Ella, por supuesto, no se asume como feminista. Es un discurso que le parece anticuado, ridículo. Lo entiende un poco cuando piensa en que las feministas luchan para que todas las mujeres tengan una vida parecida a la suya (que estudien, que trabajen, que gasten su dinero en lo que les dé la gana, que cojan sin culpa y con protección, etc., etc.). Lo que no entiende es qué tiene que ver con ella este discurso. ¿De qué forma se podría relacionar éste con esa  sensación de precariedad que siente la postfeminista? Ella es algo así como ‘graduada natural’ del feminismo, piensa. Aunque los malestares sigan ahí.

Brevísima conclusión

Los puntos en común entre ambas son demasiado evidentes. Ojalá se encuentren en eso que hermana los malestares y que puede hacer que el feminismo vuelva a ser un discurso de subversión y denuncia. Ojalá. 

miércoles, 18 de diciembre de 2013

Nada más que un incidente...

La investigación en la que estoy trabajando en este momento implica muchas entrevistas con funcionarios públicos de nivel medio y alto (directores de área y directores generales básicamente). Aunque procuramos ir en parejas a hacer las entrevistas, ayer me tocó ir sola con un señor director de algo. Cuando terminamos se ofreció a darme un 'recorrido' por las instalaciones de la dirección. No supe muy bien cómo decirle que no tenía mucho sentido (puesto que básicamente un recorrido por las instalaciones de la dirección no me aportaría gran cosa para la investigación) así que agradecí y me dispuse a seguirlo mientras calculaba cuánto tiempo me quedaría libre para comer antes de la siguiente cita.

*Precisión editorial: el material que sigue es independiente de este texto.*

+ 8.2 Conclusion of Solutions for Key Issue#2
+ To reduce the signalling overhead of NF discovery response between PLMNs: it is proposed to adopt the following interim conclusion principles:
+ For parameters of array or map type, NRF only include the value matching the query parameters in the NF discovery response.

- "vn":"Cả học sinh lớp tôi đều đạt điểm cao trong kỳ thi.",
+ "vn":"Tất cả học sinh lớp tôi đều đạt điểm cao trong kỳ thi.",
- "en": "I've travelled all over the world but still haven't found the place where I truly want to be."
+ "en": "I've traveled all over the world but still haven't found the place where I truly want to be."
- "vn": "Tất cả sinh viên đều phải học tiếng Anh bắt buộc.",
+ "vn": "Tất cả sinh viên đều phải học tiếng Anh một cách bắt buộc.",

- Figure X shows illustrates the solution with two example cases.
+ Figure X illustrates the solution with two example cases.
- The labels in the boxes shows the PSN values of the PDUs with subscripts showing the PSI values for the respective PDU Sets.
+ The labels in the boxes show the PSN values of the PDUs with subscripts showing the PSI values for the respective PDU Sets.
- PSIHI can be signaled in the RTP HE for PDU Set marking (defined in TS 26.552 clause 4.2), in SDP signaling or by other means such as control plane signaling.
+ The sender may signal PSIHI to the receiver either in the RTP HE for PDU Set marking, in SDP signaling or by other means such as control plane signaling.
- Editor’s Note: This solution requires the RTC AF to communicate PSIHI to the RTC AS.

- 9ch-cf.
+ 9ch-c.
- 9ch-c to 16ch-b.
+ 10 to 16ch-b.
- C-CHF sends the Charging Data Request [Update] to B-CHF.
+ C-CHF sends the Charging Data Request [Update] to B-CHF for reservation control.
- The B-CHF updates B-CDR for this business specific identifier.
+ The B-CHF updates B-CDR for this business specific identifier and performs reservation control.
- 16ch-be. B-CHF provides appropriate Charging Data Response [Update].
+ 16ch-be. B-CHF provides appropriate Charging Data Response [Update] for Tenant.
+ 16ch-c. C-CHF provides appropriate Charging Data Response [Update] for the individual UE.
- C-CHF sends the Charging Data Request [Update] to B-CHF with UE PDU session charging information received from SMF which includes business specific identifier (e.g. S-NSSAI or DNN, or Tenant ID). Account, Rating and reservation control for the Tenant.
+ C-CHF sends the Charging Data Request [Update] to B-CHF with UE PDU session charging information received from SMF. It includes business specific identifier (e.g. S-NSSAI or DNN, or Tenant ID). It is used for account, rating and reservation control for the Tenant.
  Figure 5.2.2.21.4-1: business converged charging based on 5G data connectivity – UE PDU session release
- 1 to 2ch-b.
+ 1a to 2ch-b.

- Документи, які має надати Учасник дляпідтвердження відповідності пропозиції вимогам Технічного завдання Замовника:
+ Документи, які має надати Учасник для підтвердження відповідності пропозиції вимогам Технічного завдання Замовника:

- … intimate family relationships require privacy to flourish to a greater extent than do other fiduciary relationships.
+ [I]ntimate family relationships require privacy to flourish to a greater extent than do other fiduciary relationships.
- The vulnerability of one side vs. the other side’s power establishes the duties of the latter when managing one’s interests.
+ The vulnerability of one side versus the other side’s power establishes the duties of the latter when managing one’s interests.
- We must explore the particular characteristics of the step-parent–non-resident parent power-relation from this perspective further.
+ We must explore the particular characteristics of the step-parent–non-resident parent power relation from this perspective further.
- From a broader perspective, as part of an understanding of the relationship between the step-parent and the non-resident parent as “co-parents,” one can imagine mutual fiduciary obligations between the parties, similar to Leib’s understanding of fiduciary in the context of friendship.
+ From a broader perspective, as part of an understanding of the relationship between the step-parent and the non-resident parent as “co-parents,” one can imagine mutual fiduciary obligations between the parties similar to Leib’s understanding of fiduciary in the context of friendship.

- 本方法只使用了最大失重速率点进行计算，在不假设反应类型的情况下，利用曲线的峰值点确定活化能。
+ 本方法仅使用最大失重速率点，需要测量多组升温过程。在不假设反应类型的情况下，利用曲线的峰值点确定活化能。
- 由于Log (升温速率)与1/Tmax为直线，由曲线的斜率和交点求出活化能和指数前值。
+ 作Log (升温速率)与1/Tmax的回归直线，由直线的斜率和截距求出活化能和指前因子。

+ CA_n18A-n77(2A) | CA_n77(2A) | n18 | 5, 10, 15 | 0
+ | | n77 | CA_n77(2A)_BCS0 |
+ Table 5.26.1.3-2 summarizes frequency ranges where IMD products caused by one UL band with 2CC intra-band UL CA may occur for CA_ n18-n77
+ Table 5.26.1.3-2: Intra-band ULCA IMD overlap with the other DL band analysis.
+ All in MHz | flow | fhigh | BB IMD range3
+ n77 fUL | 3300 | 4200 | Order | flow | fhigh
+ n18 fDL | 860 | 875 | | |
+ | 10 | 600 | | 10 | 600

El recorrido fue muy extraño: me presentó a casi todo mundo, me enseñó todas las oficinas y finalmente llegamos a la sala de juntas que, evidentemente, estaba sola, oscura y silenciosa. Mientras el don me decía cosas obvias e inútiles (“y aquí es nuestra sala de juntas donde... hacemos juntas”) se le ocurrió acariciarme – masajearme la espalda. Yo me quedé pasmada, porque estoy segurísima de que fue un intento de hostigamiento y de que estaba esperando mi reacción para ver qué hacer a continuación.

Mi reacción no fue tan contundente como cualquiera se esperaría de una feminista convencida y militante, etc., etc. Sólo lo vi directamente y le dije que 'muchas gracias por todo, tengo que irme porque tengo una cita a la que ya voy un poco tarde, creo que puedo llegar sola a la salida'. El don (ahora presunto acosador) sólo me dijo que 'sí, sí, claro, ya sabe dónde encontrarme, que tenga buen día'.

Es curiosa toda la maraña de ideas que desde entonces he estado pensando. Me imagino, por ejemplo, qué hubiera pasado si mi reacción fuera otra: qué tal si hubiera gritado, lo hubiera insultado, le hubiera llamado a mis jefas, hubiera amenazado con tomar acciones de otra índole. Quizás (muy probablemente) hubiera hecho el ridículo: no tengo absolutamente ninguna prueba de que fue una acción de acoso, nada más allá de toda una vida de conocimientos y experiencias cristalizadas en eso que llamamos 'sentido común' que nos permite leer una situación concreta. Estoy segura (segura, segura) de que el don planeó el recorrido con toda la intención de llegar a la sala de juntas y acariciarme la espalda. Estoy segura (segura, segura) de que esa era la primera acción para ver cómo reaccionaba yo.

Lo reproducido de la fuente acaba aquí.